§ PROBLEM TO WORK ON: Each line of the records below needs repeating exactly. Skip the pictures.

§ RECORDS PROVIDED:
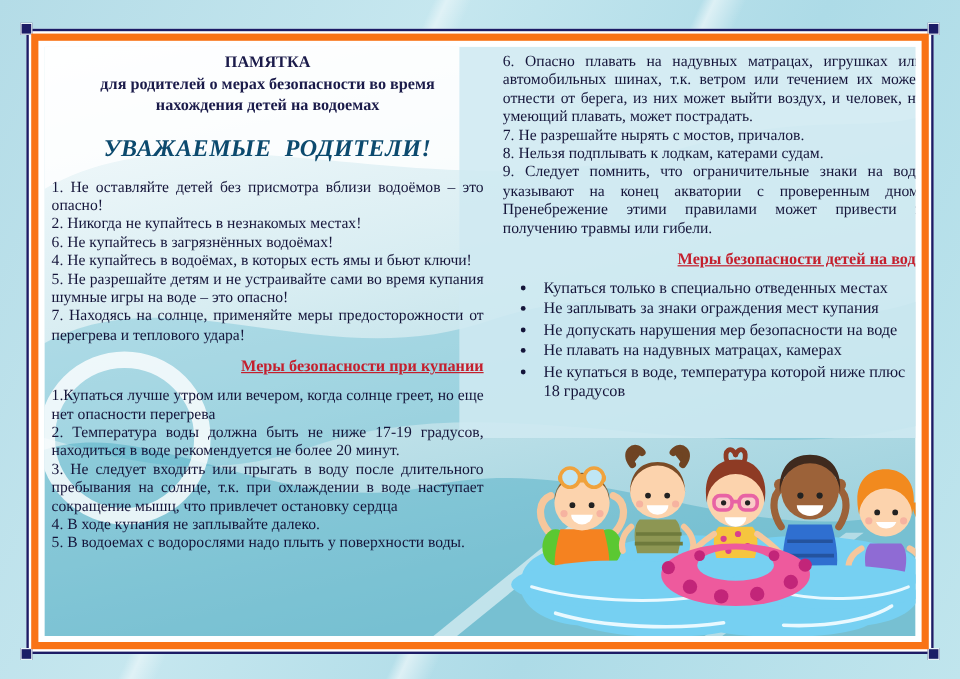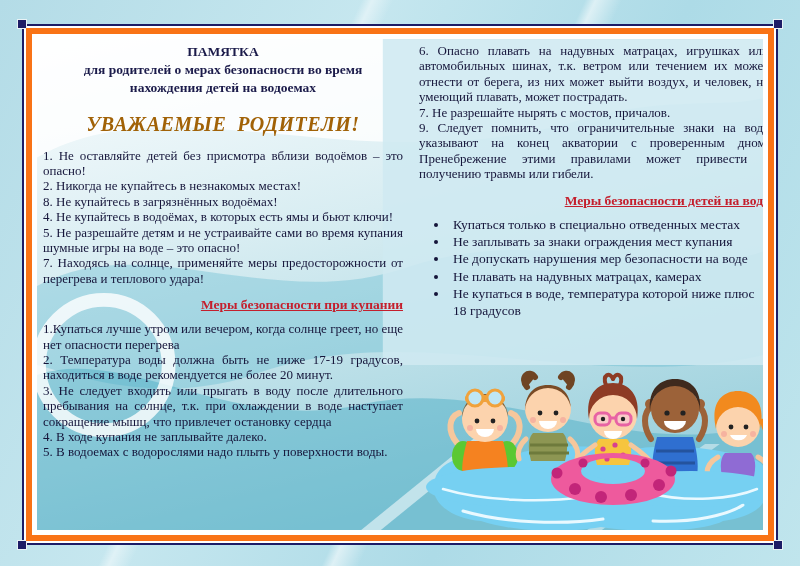"УВАЖАЕМЫЕ РОДИТЕЛИ!" .red-title { color: #a16207 -> #0c4a6e }
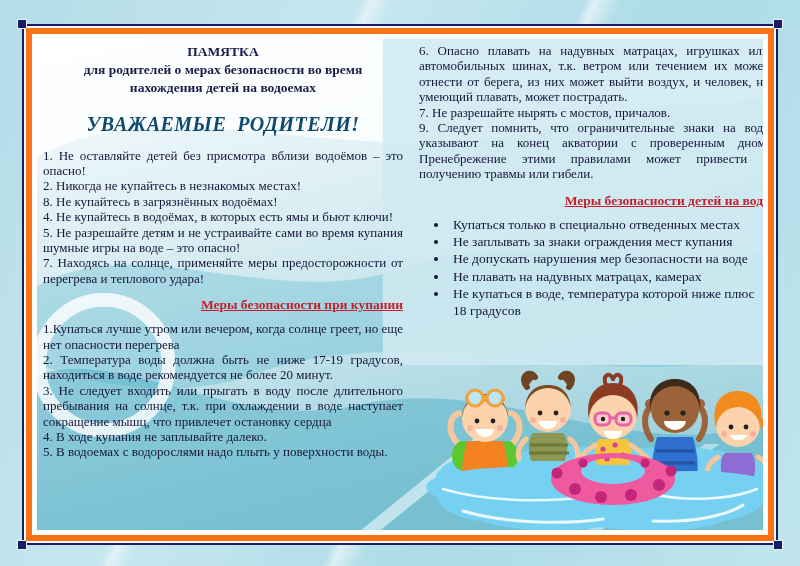"8. Нельзя подплывать к лодкам," p { html: none -> <p>8. Нельзя подплывать к лодкам, катерами судам.</p> }
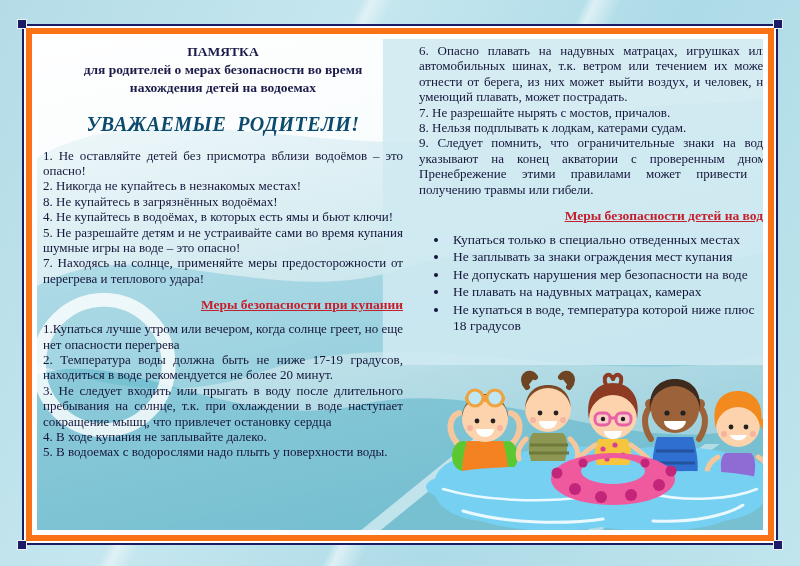"8. Не купайтесь в загрязнённых" p { text: 8 -> 6 }
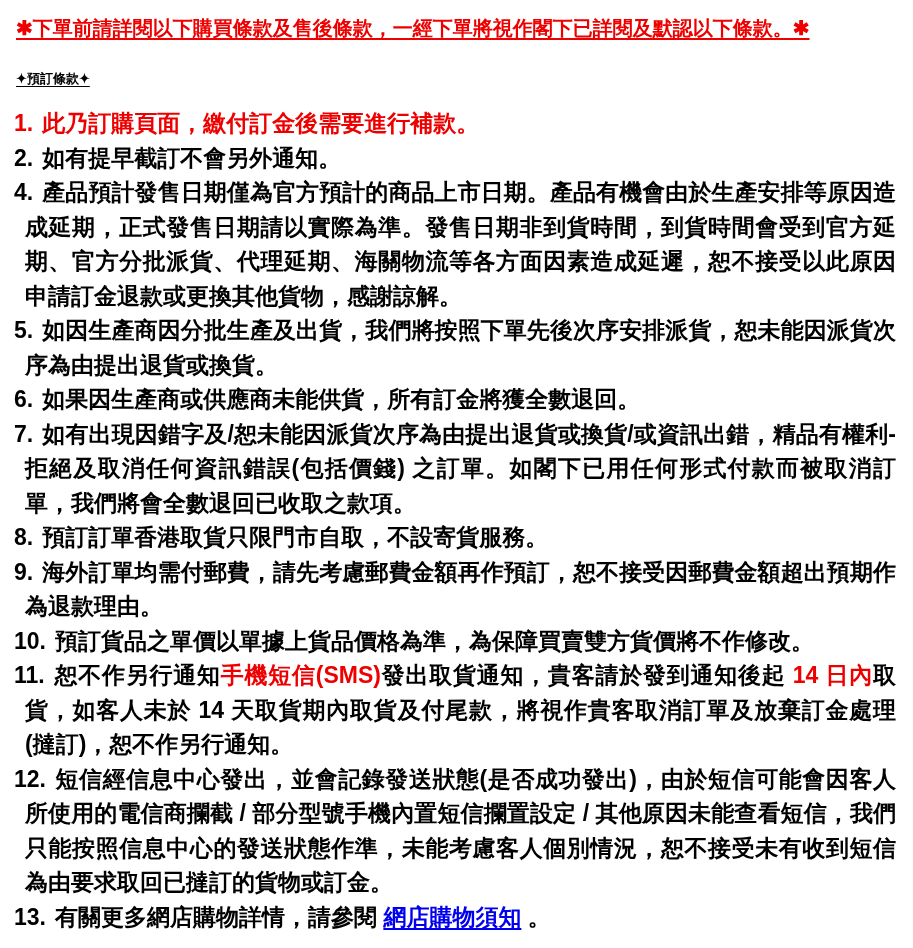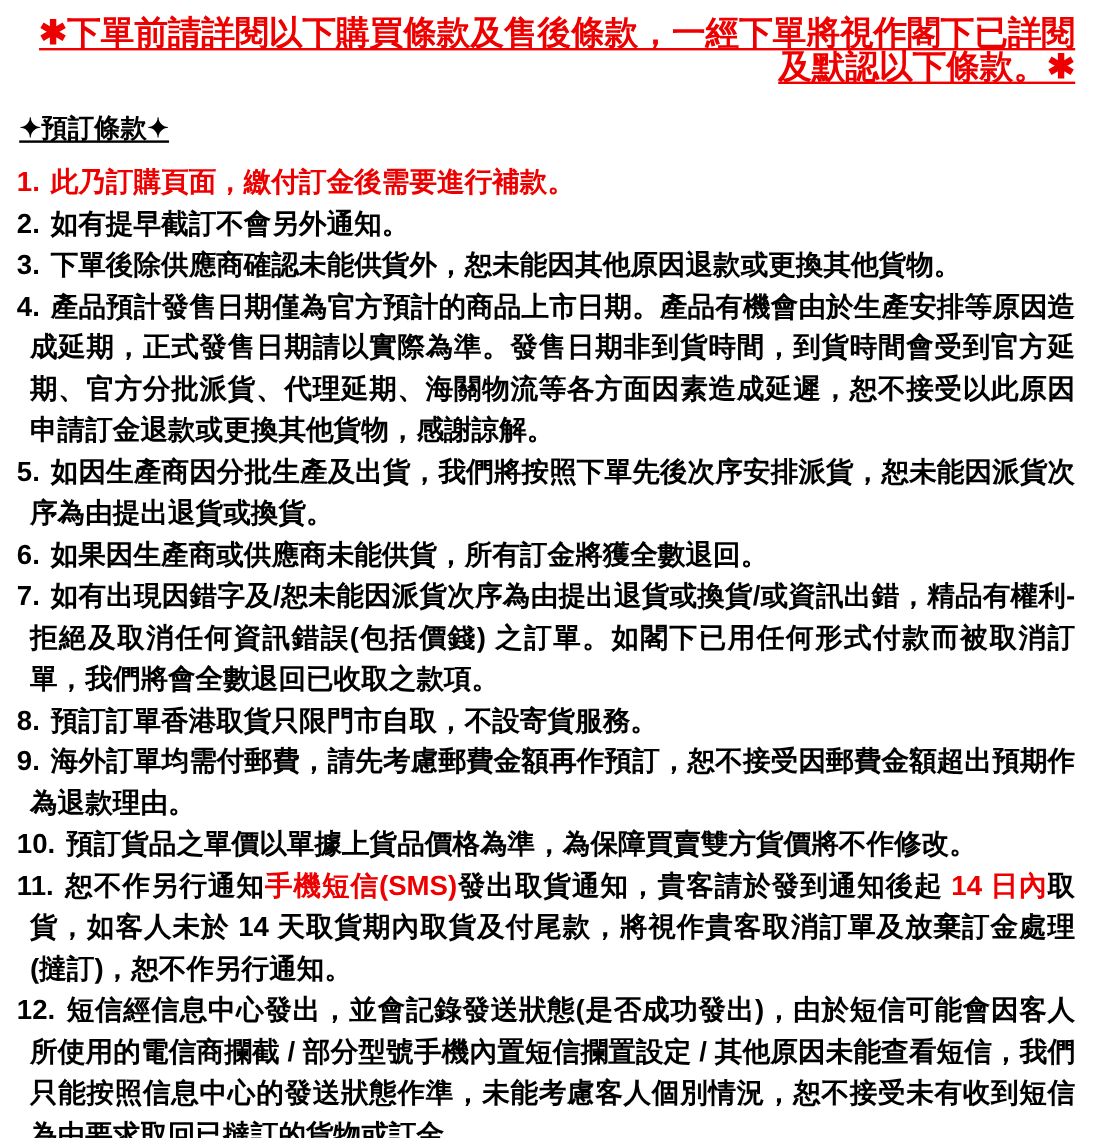"✱下單前請詳閱以下購買條款及售後條款，一經下單將視作閣下已詳閱及默認以下條款。✱" .notice { font-size: 28px -> 20px; text-align: right -> none }
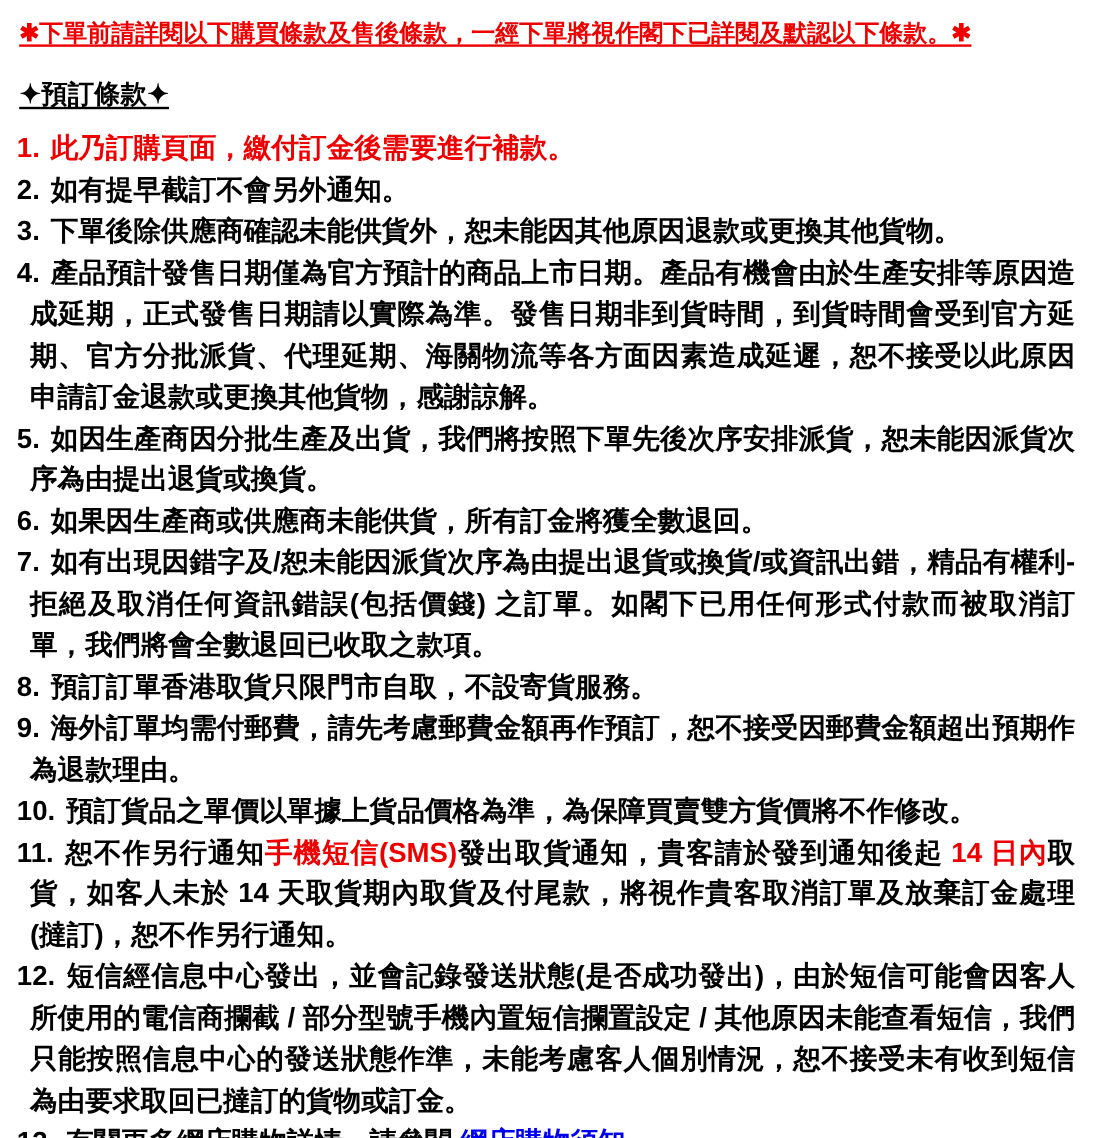"✦預訂條款✦" .section-title { font-size: 22px -> 13px }
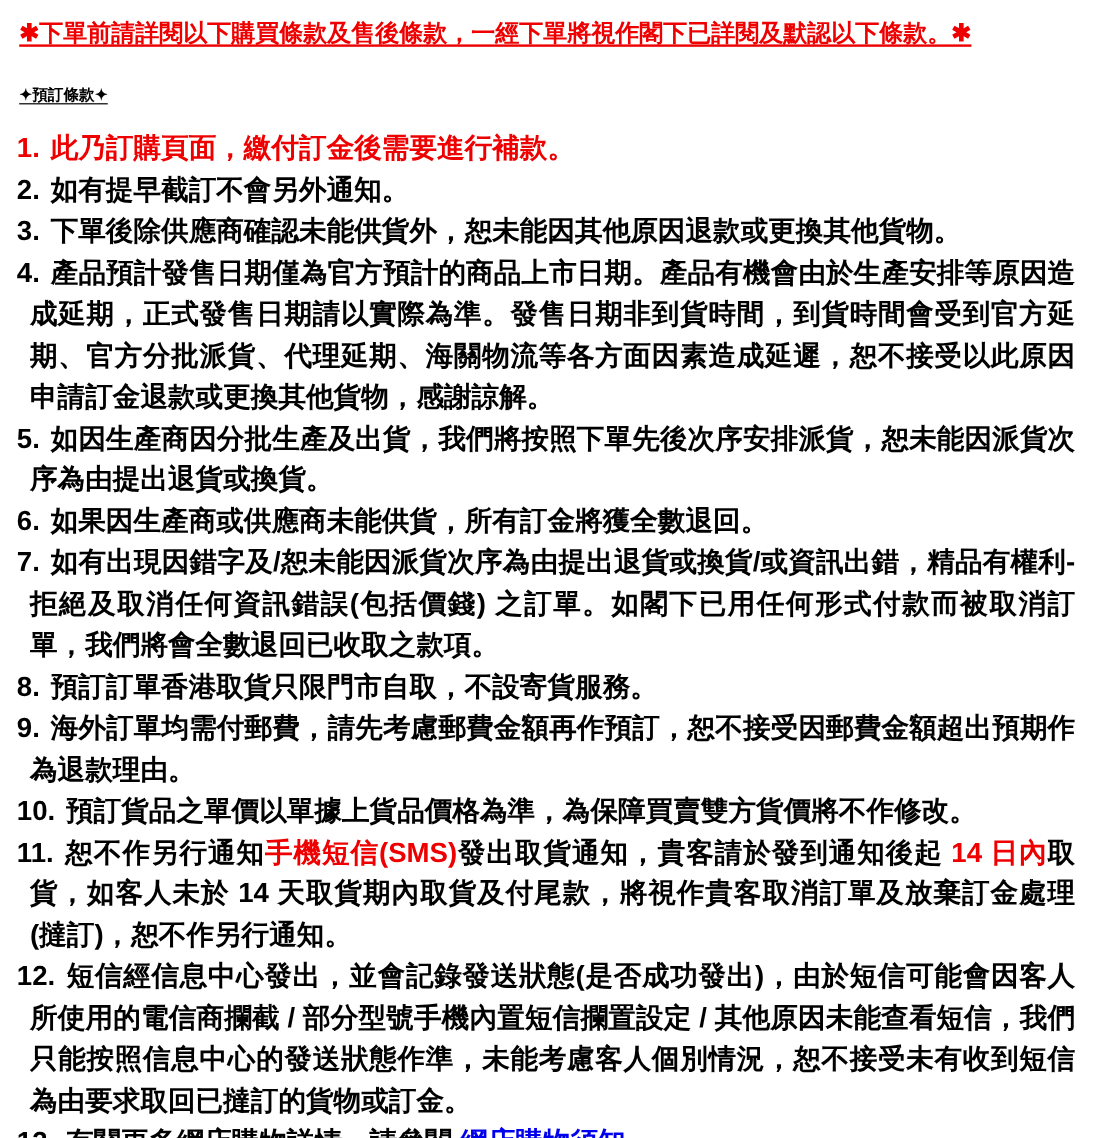"3. 下單後除供應商確認未能供貨外，恕未能因其他原因退款或更換其他貨物。" li.term { html: <li><span>3.</span><span>下單後除供應商確認未能供貨外，恕未能因其他原因退款或更換其他貨物。</span></li> -> none }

§ RESPONSE AREA:
"УВАЖАЕМЫЕ РОДИТЕЛИ!" .red-title { color: #a16207 -> #0c4a6e }
"8. Нельзя подплывать к лодкам," p { html: none -> <p>8. Нельзя подплывать к лодкам, катерами судам.</p> }
"8. Не купайтесь в загрязнённых" p { text: 8 -> 6 }
"✱下單前請詳閱以下購買條款及售後條款，一經下單將視作閣下已詳閱及默認以下條款。✱" .notice { font-size: 28px -> 20px; text-align: right -> none }
"✦預訂條款✦" .section-title { font-size: 22px -> 13px }
"3. 下單後除供應商確認未能供貨外，恕未能因其他原因退款或更換其他貨物。" li.term { html: <li><span>3.</span><span>下單後除供應商確認未能供貨外，恕未能因其他原因退款或更換其他貨物。</span></li> -> none }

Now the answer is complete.